Mitigating and Aggravating Factors
[57] The identification and assessment of mitigating and aggravating factors is an important aspect of the individualized nature of the sentencing process. I will address the mitigating factors first:
i) Mr. Cameron has complied with onerous bail conditions for a lengthy period of time; ii) He is in a stable relationship and has contributed to childcare responsibilities within his family; iii) He has sought employment opportunities when he could; and iv) He has family support as evidenced by the letters of support from family members.
[58] I do not regard the fact that Mr. Cameron did not enter the residence as a significant mitigating factor. He was more than a provider of transportation. He instructed and directed his co-accused. His role within the group tends to increase, not lessen, his moral blameworthiness.
[59] The most notable aggravating factor is Mr. Cameron’s lengthy although dated criminal record that includes three previous robberies. He has served a significant prison time in the past.
Principles of Sentencing
[60] I agree with and adopt the summary of applicable principles provided by Justice Schreck in R. v. Holland, 2020 ONSC 846 where he stated at para 15:
Section 718 of the Criminal Code of Canada provides that the “fundamental purpose of sentencing is to protect society and to contribute … to respect for the law and the maintenance of a just, peaceful and safe society….” This is to be accomplished through the imposition of just sanctions that have one or more of several objectives enumerated in s. 718(a) to (f), including denunciation, general and specific deterrence and rehabilitation. As the Ontario Court of Appeal recently stated in R. v. Morris, 2021 ONCA 680, at para. 58, “[t]he individualization of the sentencing process requires sentencing judges to prioritize and blend the different objectives of sentencing so as to properly reflect the seriousness of the offence and the responsibility of the offender.” While there will rarely be only one possible fit sentence, s. 718.1 of the Code provides that any sentence that is ultimately imposed “must be proportionate to the gravity of the offence and the degree of responsibility of the offender.”

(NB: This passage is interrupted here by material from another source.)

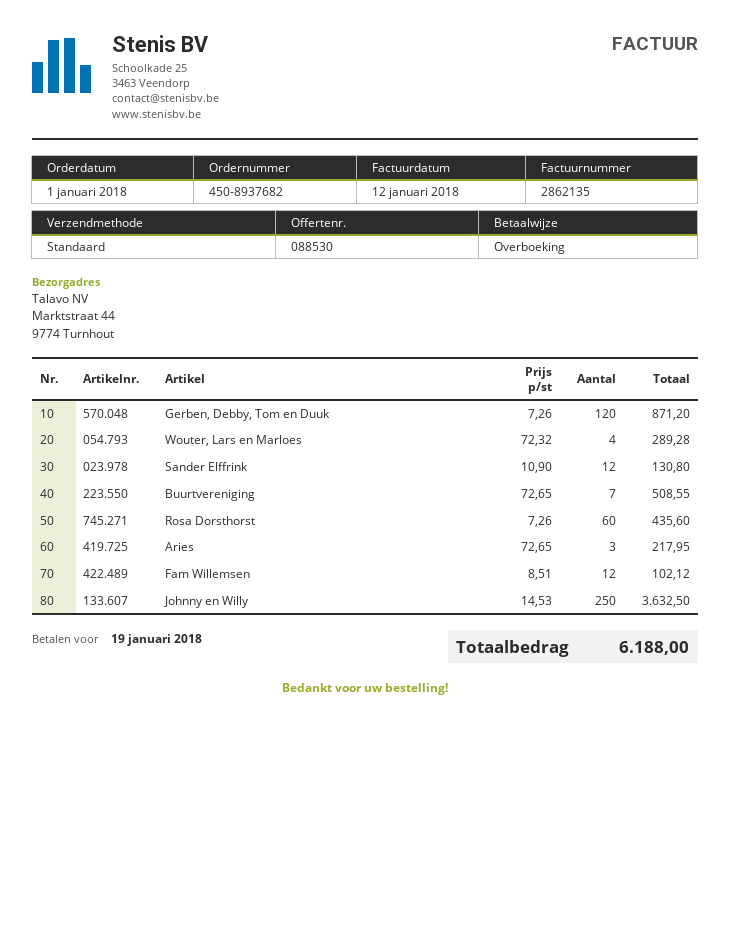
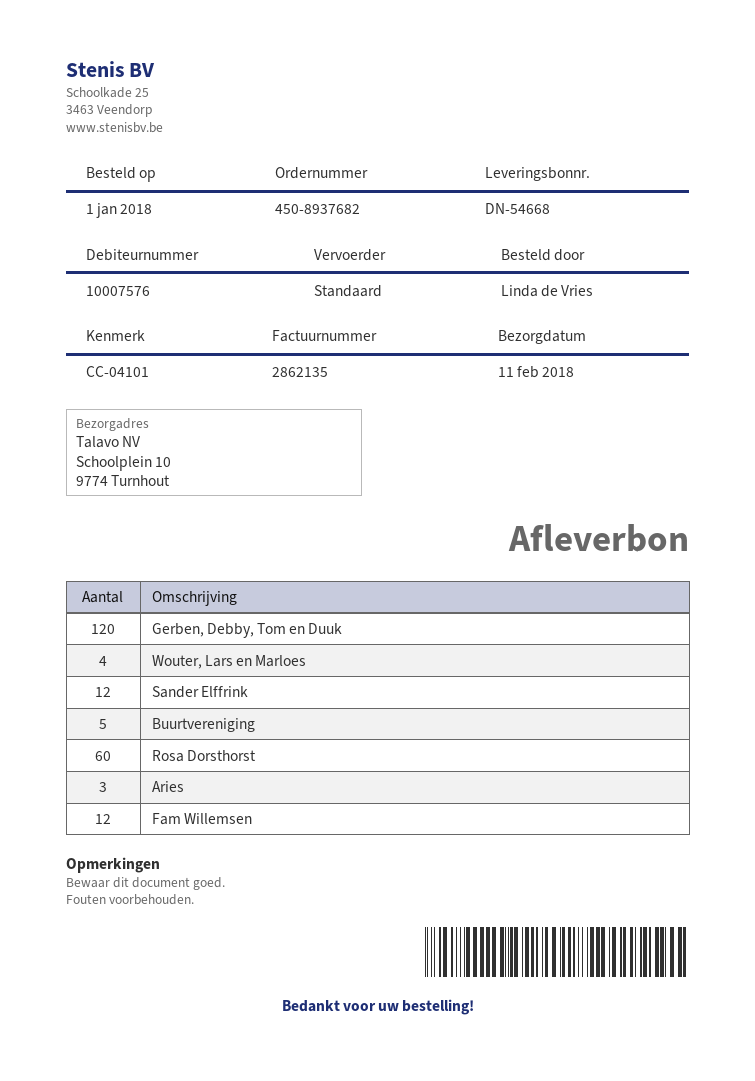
ship to: Marktstraat 44, 9774 Turnhout -> Schoolplein 10, 9774 Turnhout
Buurtvereniging: 7 -> 5
Johnny en Willy: 250 -> none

[61] Cases involving home invasion style robberies require that primacy be given to the need to denounce the offender’s wrongful conduct and to deter the offender and others from committing similar crimes in the future.
[62] Rehabilitation, where applicable, is an important sentencing consideration. Mr. Cameron emphasized that his criminal record is dated and he has a proven track record of compliance with his bail conditions over a lengthy period of time. Most of Mr. Cameron’s crimes were committed when he was a young man. He is almost fifty years old now. He referred to the case of R. v. M.(R.), 2020 ONCA 231 which stands for the proposition that an offender’s rehabilitative prospects ought to be assessed at the time of sentencing rather than relate back to the time of the offence. The letters of support from his family attest to his increased sense of responsibility and respectfulness.
[63] An assessment of an offender’s rehabilitation potential typically includes a consideration of the offender’s genuine expression of remorse, a recognition of the harm done and an indication that the offender has taken responsibility for his actions. These important factors are completely missing here. No remorse, no acknowledgment of the harm done, no apology. Their absence detract from Mr. Cameron’s rehabilitative prospects.
The Assessments Performed on Mr. Cameron
[64] Dr. Pearce assessed Mr. Cameron in his capacity as a forensic psychiatrist at my request. He conducted two video interviews with Mr. Cameron with a total duration of about 5.75 hours. He had a significant quantity of documentary information about Mr. Cameron from the police and prison authorities, Children’s Aid records, medical records and information from individuals who Dr. Pearce described as knowing Mr. Cameron well, about 13,000 electronic pages in all.
[65] Dr. Pearce has conducted approximately 100 similar assessments.
[66] In his opinion Mr. Cameron suffers from a mixed personality disorder with antisocial and narcissistic traits. Starting with his adolescent years, Mr. Cameron exhibited symptoms of what Dr. Pearce described as conduct disorder. This disorder involves a repetitive pattern of violating the rights of others and societal norms. It tends to be a precursor of antisocial personality disorder that develops in adulthood.
[67] Individuals with conduct disorder tend to have little empathy or concern for the feelings, wishes and well-being of others. They are often callous and lack appropriate feelings of guilt and remorse. Individuals with this disorder may try to blame others for their own misdeeds. Poor frustration tolerance, irritability, temper outbursts and recklessness are frequently associated features. This diagnosis is consistent with Mr. Cameron’s persistent pattern of reckless and assaultive behaviour as a young person.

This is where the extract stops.